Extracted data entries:

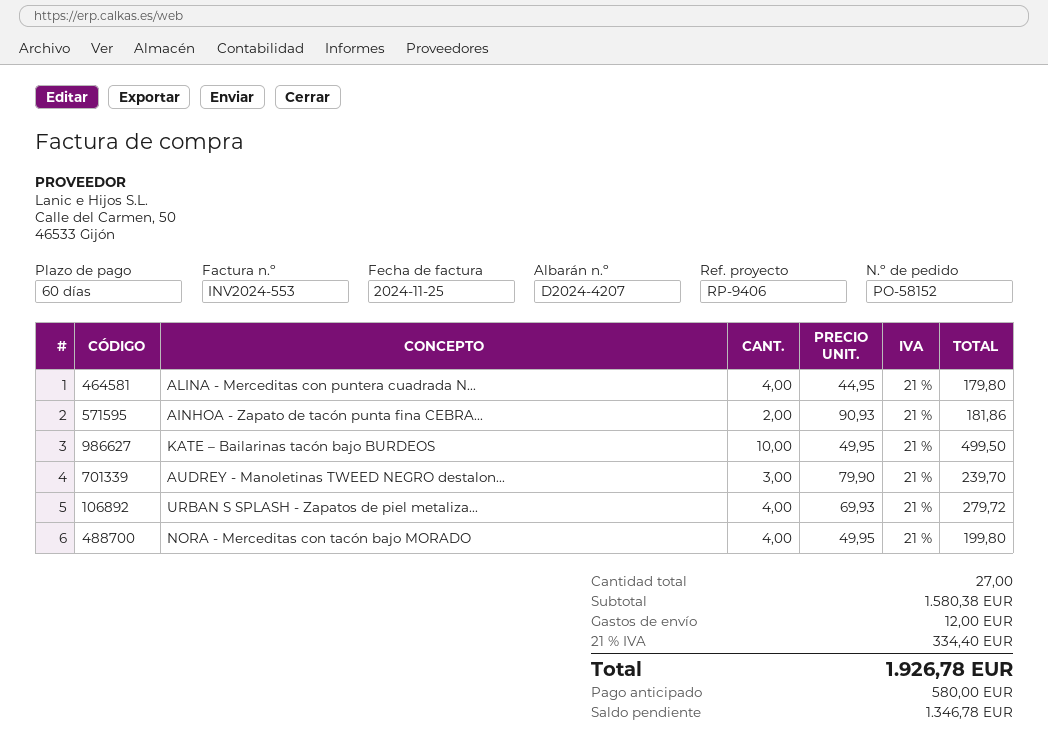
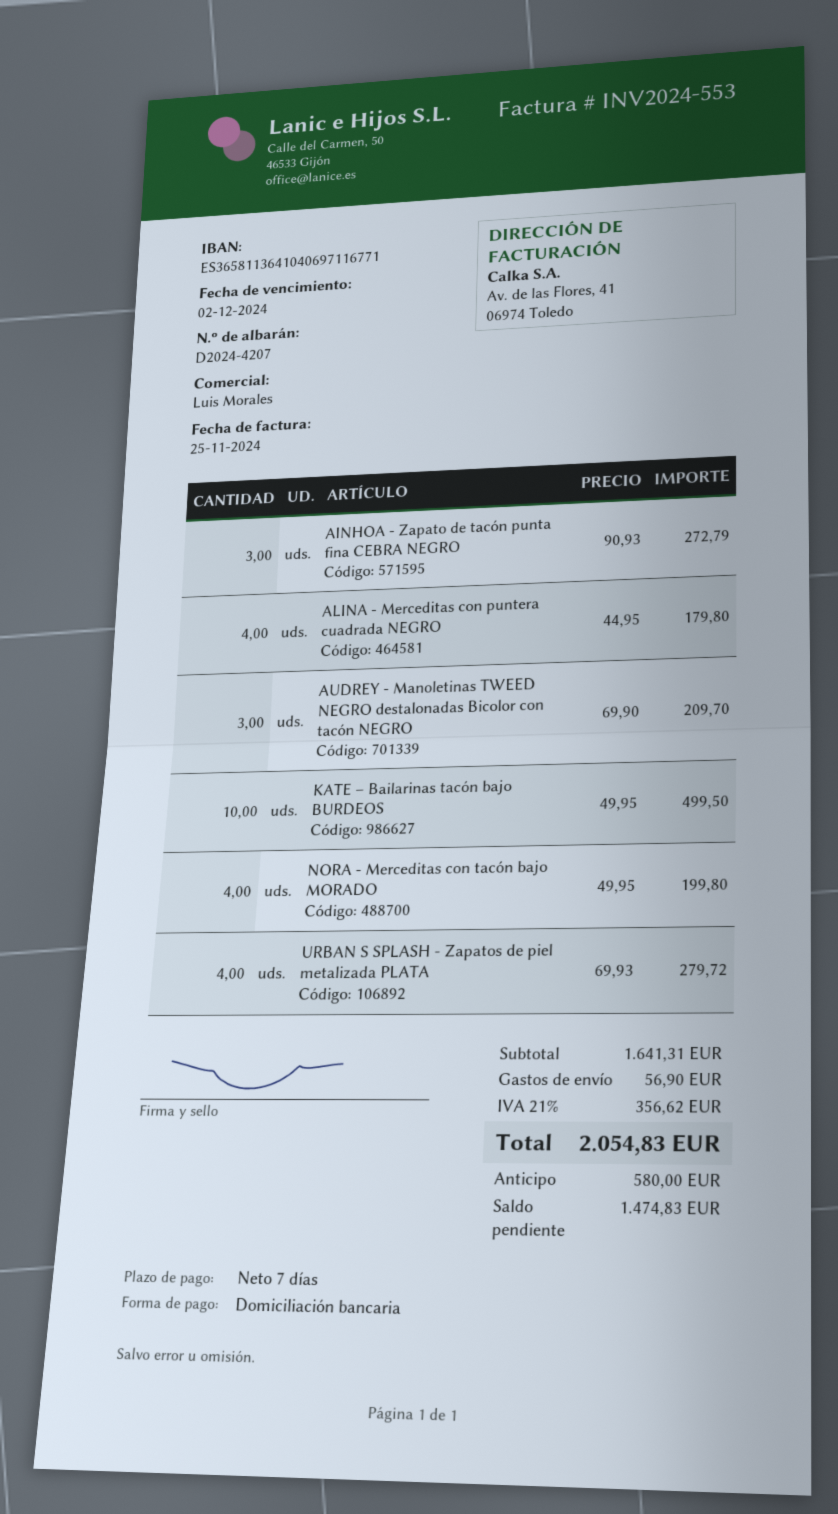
payment terms: 60 days -> 7 days
AINHOA - Zapato de tacón punta fina CEBRA...: 2 x 90.93 = 181.86 -> 3 x 90.93 = 272.79
AUDREY - Manoletinas TWEED NEGRO destalon...: 3 x 79.90 = 239.70 -> 3 x 69.90 = 209.70
subtotal: 1580.38 -> 1641.31
shipping: 12.00 -> 56.90
tax: 21% = 334.40 -> 21% = 356.62
total: 1926.78 -> 2054.83
balance: 1346.78 -> 1474.83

BRIEF: All of the data needs repeating exactly, but the pictures do not.

RESPONSE:
payment terms: 60 days -> 7 days
AINHOA - Zapato de tacón punta fina CEBRA...: 2 x 90.93 = 181.86 -> 3 x 90.93 = 272.79
AUDREY - Manoletinas TWEED NEGRO destalon...: 3 x 79.90 = 239.70 -> 3 x 69.90 = 209.70
subtotal: 1580.38 -> 1641.31
shipping: 12.00 -> 56.90
tax: 21% = 334.40 -> 21% = 356.62
total: 1926.78 -> 2054.83
balance: 1346.78 -> 1474.83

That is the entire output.